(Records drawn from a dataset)
-.-.-
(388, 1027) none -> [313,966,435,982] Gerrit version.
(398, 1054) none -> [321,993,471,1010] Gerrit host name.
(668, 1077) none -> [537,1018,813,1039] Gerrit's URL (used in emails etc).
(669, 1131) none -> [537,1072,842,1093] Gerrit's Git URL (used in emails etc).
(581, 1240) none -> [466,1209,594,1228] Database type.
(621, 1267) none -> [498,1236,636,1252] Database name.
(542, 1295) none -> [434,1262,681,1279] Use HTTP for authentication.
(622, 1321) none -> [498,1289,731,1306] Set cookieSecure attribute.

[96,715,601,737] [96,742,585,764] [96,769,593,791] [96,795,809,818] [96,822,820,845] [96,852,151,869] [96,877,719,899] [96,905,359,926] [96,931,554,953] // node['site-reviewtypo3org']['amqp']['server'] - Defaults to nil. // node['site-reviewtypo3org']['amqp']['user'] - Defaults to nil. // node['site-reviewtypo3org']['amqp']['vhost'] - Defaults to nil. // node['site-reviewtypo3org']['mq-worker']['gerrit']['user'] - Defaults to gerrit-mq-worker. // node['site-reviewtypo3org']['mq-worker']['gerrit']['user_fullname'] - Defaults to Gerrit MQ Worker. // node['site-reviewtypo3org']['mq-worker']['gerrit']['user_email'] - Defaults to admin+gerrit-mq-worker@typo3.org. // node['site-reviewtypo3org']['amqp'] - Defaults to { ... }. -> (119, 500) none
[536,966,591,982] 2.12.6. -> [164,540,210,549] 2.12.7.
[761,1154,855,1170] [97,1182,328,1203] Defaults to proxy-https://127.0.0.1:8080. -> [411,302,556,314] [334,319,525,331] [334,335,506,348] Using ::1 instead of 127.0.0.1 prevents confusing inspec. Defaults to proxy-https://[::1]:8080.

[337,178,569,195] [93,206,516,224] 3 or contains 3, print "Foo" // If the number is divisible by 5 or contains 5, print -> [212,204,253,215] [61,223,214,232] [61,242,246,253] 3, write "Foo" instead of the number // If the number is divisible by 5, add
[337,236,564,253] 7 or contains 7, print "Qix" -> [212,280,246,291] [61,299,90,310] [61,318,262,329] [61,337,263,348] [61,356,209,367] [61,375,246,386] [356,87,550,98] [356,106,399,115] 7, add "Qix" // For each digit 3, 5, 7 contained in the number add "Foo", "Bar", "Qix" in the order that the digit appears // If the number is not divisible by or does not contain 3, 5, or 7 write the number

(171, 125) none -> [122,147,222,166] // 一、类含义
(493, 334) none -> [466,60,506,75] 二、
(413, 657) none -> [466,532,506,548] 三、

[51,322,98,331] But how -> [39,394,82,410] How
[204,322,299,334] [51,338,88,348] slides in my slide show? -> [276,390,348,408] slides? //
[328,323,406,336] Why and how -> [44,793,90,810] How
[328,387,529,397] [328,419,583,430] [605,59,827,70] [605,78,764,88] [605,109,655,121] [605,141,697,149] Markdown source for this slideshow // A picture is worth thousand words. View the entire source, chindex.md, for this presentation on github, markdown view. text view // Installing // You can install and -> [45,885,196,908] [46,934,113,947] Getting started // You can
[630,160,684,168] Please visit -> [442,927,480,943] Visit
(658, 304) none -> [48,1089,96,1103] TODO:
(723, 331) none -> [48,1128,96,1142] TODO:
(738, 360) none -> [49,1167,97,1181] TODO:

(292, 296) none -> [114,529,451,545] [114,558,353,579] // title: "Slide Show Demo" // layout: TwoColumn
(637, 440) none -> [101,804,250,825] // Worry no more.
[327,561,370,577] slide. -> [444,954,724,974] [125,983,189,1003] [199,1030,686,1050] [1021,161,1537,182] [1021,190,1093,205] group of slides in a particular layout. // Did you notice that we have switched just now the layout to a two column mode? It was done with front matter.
-.-.-
# Activity
Beginning at the opening line of the data, transcribe each line exactly until you reach the line with "(622, 1321) none", which you also include, and go no further.

# Written reply
(388, 1027) none -> [313,966,435,982] Gerrit version.
(398, 1054) none -> [321,993,471,1010] Gerrit host name.
(668, 1077) none -> [537,1018,813,1039] Gerrit's URL (used in emails etc).
(669, 1131) none -> [537,1072,842,1093] Gerrit's Git URL (used in emails etc).
(581, 1240) none -> [466,1209,594,1228] Database type.
(621, 1267) none -> [498,1236,636,1252] Database name.
(542, 1295) none -> [434,1262,681,1279] Use HTTP for authentication.
(622, 1321) none -> [498,1289,731,1306] Set cookieSecure attribute.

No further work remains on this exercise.